Write out all of the records exactly once more and skip the images.

■ EXTRACTED RECORDS:
-=-=-=-=-

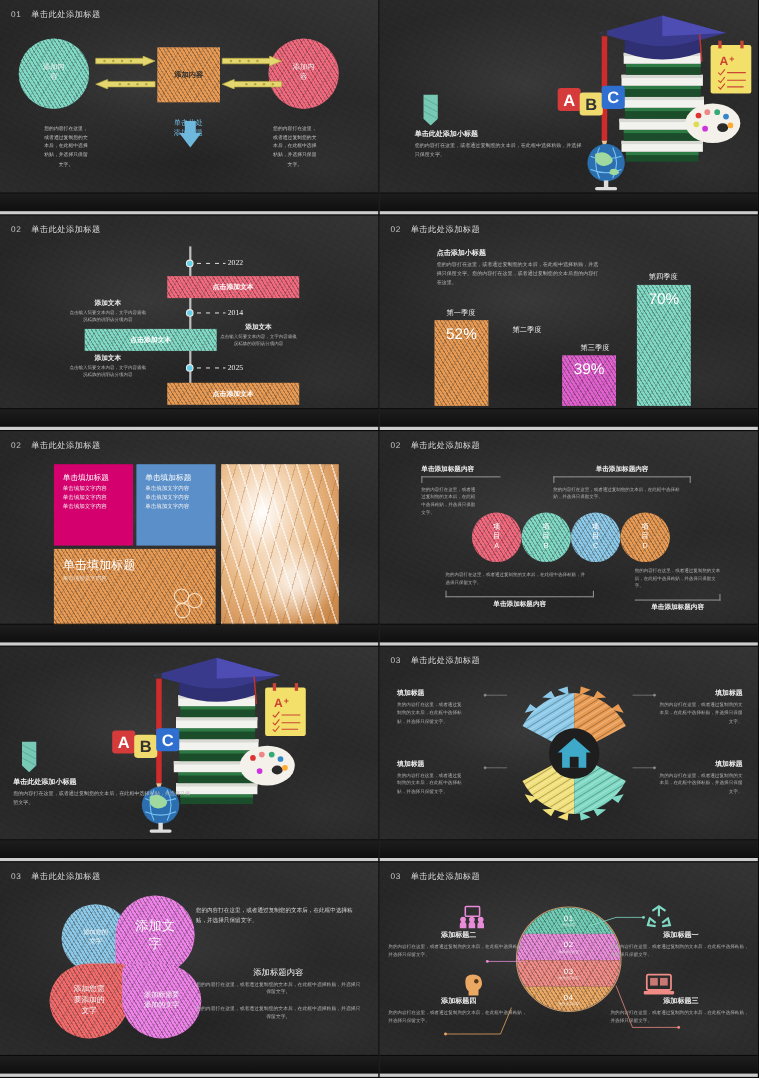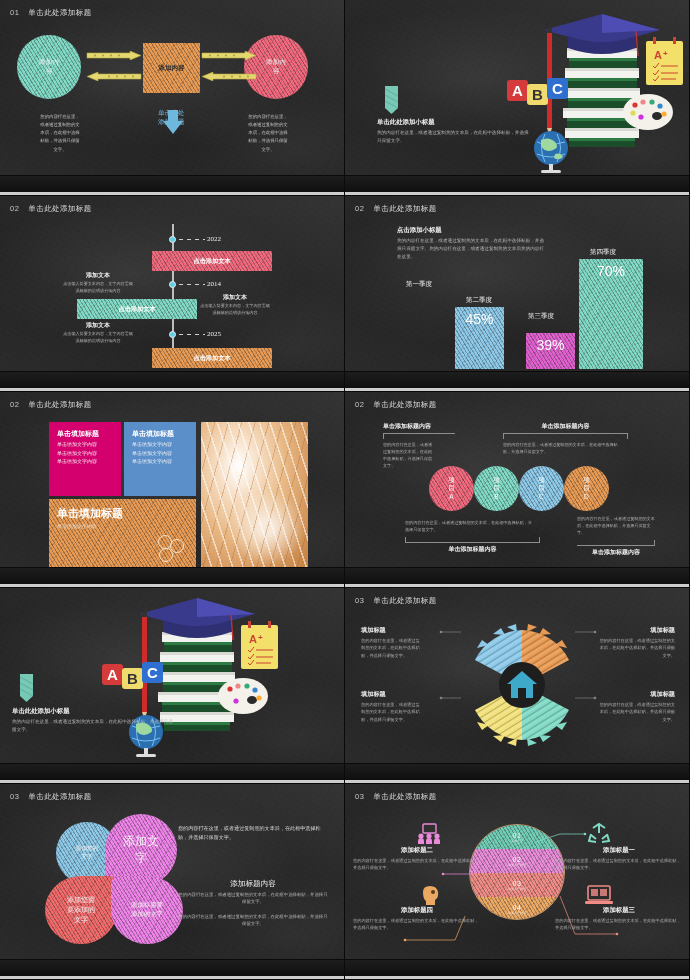--- a/index.html
+++ b/index.html
@@ -394,7 +394,7 @@
     </div>
     <div class="bar-lab" style="left:172px;bottom:70px;">第三季度</div>
 
-    <div class="bar sk" style="left:234px;width:64px;height:110px;background:#7FD9C4;">
+    <div class="bar sk" style="left:234px;width:49px;height:110px;background:#7FD9C4;">
       <span class="v">70%</span>
     </div>
     <div class="bar-lab" style="left:234px;bottom:134px;">第四季度</div>

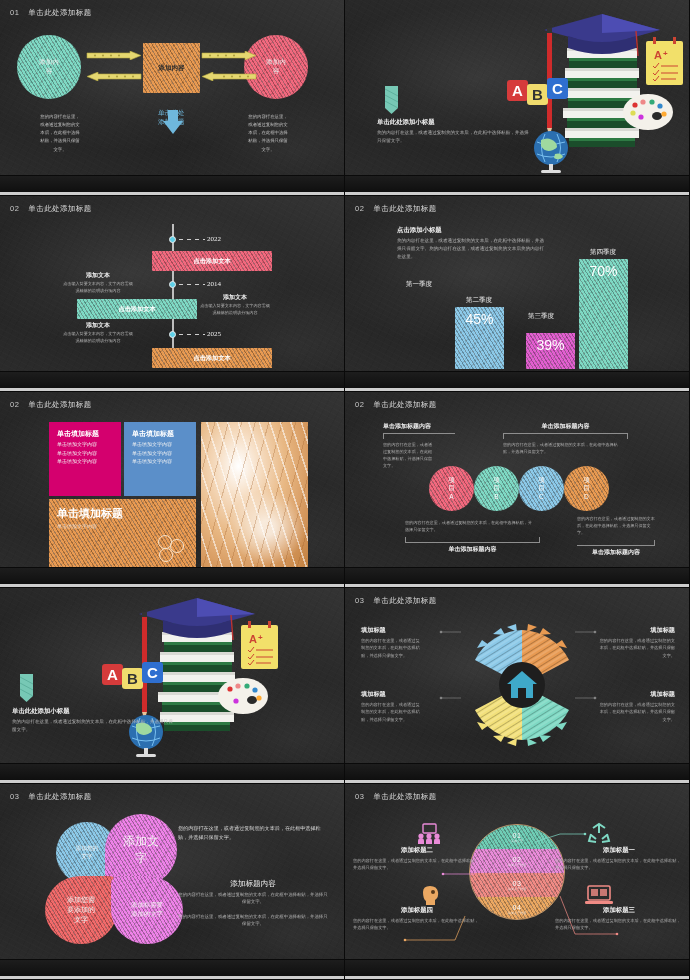--- a/index.html
+++ b/index.html
@@ -382,6 +382,9 @@
     <div class="sub-h" style="position:absolute;left:52px;top:30px;">点击添加小标题</div>
     <div class="body-txt" style="position:absolute;left:52px;top:41px;width:148px;">您的内容打在这里，或者通过复制您的文本后，在此框中选择粘贴，并选择只保留文字。您的内容打在这里，或者通过复制您的文本后您的内容打在这里。</div>
 
+    <div class="bar sk" style="left:50px;width:49px;height:78px;background:#E89A52;">
+      <span class="v">52%</span>
+    </div>
     <div class="bar-lab" style="left:50px;bottom:102px;">第一季度</div>
 
     <div class="bar sk" style="left:110px;width:49px;height:62px;background:#8CC9E8;">

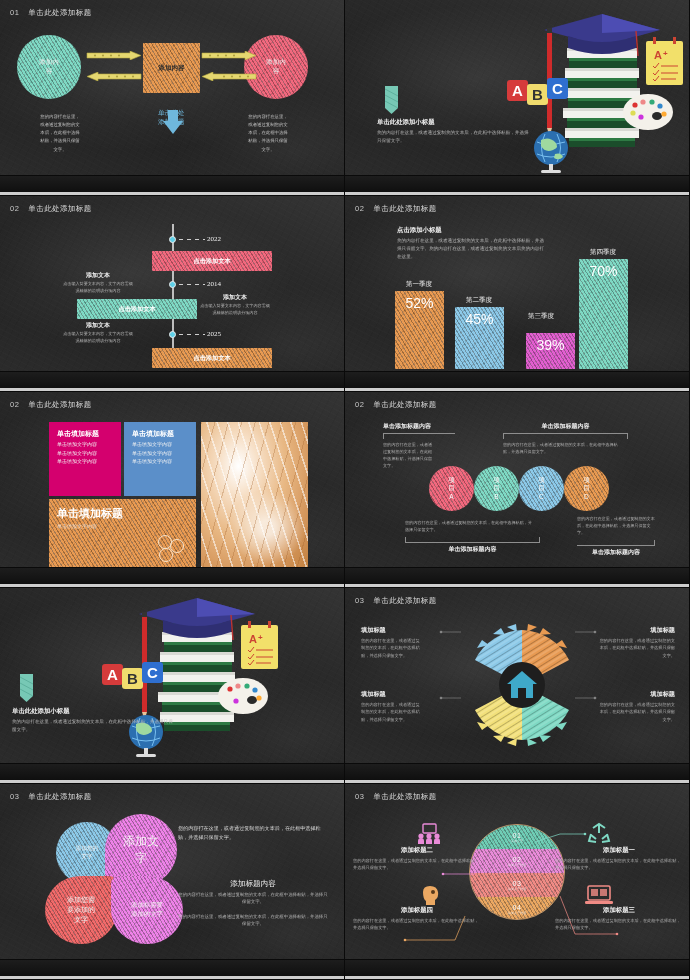--- a/index.html
+++ b/index.html
@@ -387,9 +387,6 @@
     </div>
     <div class="bar-lab" style="left:50px;bottom:102px;">第一季度</div>
 
-    <div class="bar sk" style="left:110px;width:49px;height:62px;background:#8CC9E8;">
-      <span class="v">45%</span>
-    </div>
     <div class="bar-lab" style="left:110px;bottom:86px;">第二季度</div>
 
     <div class="bar sk" style="left:181px;width:49px;height:36px;background:#E25FD0;">

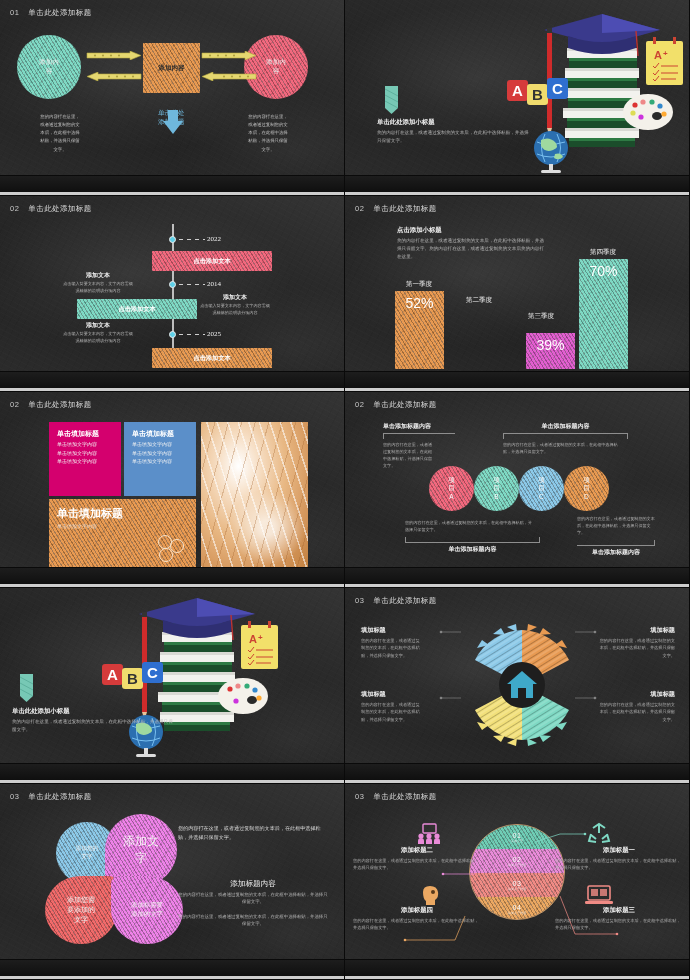--- a/index.html
+++ b/index.html
@@ -389,7 +389,7 @@
 
     <div class="bar-lab" style="left:110px;bottom:86px;">第二季度</div>
 
-    <div class="bar sk" style="left:181px;width:49px;height:36px;background:#E25FD0;">
+    <div class="bar sk" style="left:166px;width:49px;height:46px;background:#E25FD0;">
       <span class="v">39%</span>
     </div>
     <div class="bar-lab" style="left:172px;bottom:70px;">第三季度</div>

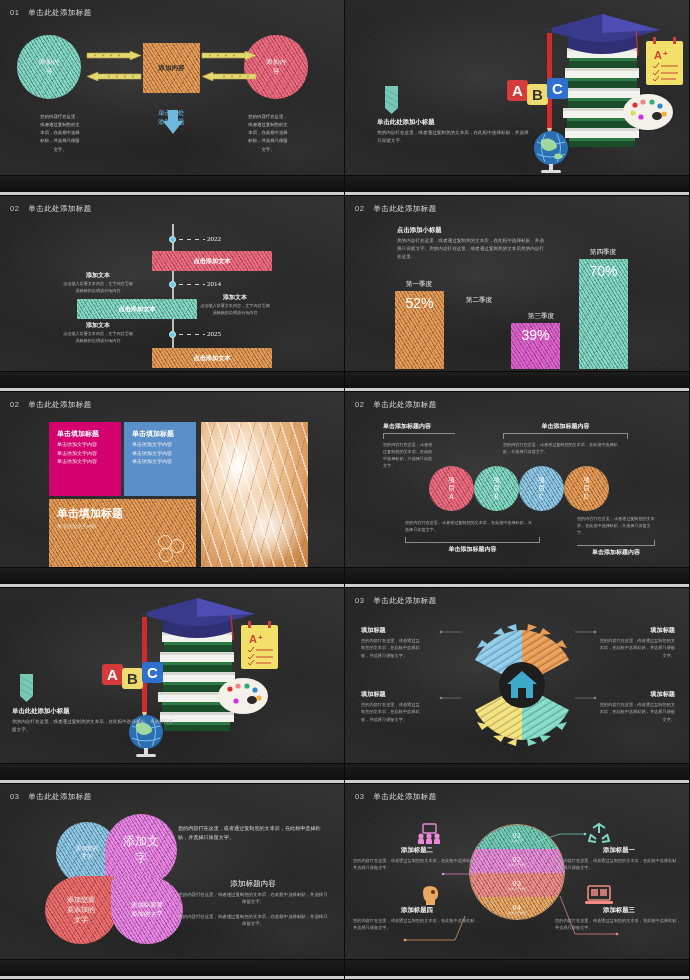--- a/index.html
+++ b/index.html
@@ -94,7 +94,7 @@
 
   
   .pnl{position:absolute;padding:7px 8px;}
-  .pnl .h{font-size:7px;color:#fff;font-weight:bold;margin-bottom:1px;}
+  .pnl .h{font-size:7px;color:#fff;font-weight:normal;margin-bottom:1px;}
   .pnl .l{font-size:5px;color:#f3f3f3;line-height:1.7;}
   .photo{position:absolute;
          background:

-=-=-=-=-

■ SOLUTION BELOW:
--- a/index.html
+++ b/index.html
@@ -394,7 +394,7 @@
     </div>
     <div class="bar-lab" style="left:172px;bottom:70px;">第三季度</div>
 
-    <div class="bar sk" style="left:234px;width:64px;height:110px;background:#7FD9C4;">
+    <div class="bar sk" style="left:234px;width:49px;height:110px;background:#7FD9C4;">
       <span class="v">70%</span>
     </div>
     <div class="bar-lab" style="left:234px;bottom:134px;">第四季度</div>

--- a/index.html
+++ b/index.html
@@ -382,6 +382,9 @@
     <div class="sub-h" style="position:absolute;left:52px;top:30px;">点击添加小标题</div>
     <div class="body-txt" style="position:absolute;left:52px;top:41px;width:148px;">您的内容打在这里，或者通过复制您的文本后，在此框中选择粘贴，并选择只保留文字。您的内容打在这里，或者通过复制您的文本后您的内容打在这里。</div>
 
+    <div class="bar sk" style="left:50px;width:49px;height:78px;background:#E89A52;">
+      <span class="v">52%</span>
+    </div>
     <div class="bar-lab" style="left:50px;bottom:102px;">第一季度</div>
 
     <div class="bar sk" style="left:110px;width:49px;height:62px;background:#8CC9E8;">

--- a/index.html
+++ b/index.html
@@ -387,9 +387,6 @@
     </div>
     <div class="bar-lab" style="left:50px;bottom:102px;">第一季度</div>
 
-    <div class="bar sk" style="left:110px;width:49px;height:62px;background:#8CC9E8;">
-      <span class="v">45%</span>
-    </div>
     <div class="bar-lab" style="left:110px;bottom:86px;">第二季度</div>
 
     <div class="bar sk" style="left:181px;width:49px;height:36px;background:#E25FD0;">

--- a/index.html
+++ b/index.html
@@ -389,7 +389,7 @@
 
     <div class="bar-lab" style="left:110px;bottom:86px;">第二季度</div>
 
-    <div class="bar sk" style="left:181px;width:49px;height:36px;background:#E25FD0;">
+    <div class="bar sk" style="left:166px;width:49px;height:46px;background:#E25FD0;">
       <span class="v">39%</span>
     </div>
     <div class="bar-lab" style="left:172px;bottom:70px;">第三季度</div>

--- a/index.html
+++ b/index.html
@@ -94,7 +94,7 @@
 
   
   .pnl{position:absolute;padding:7px 8px;}
-  .pnl .h{font-size:7px;color:#fff;font-weight:bold;margin-bottom:1px;}
+  .pnl .h{font-size:7px;color:#fff;font-weight:normal;margin-bottom:1px;}
   .pnl .l{font-size:5px;color:#f3f3f3;line-height:1.7;}
   .photo{position:absolute;
          background:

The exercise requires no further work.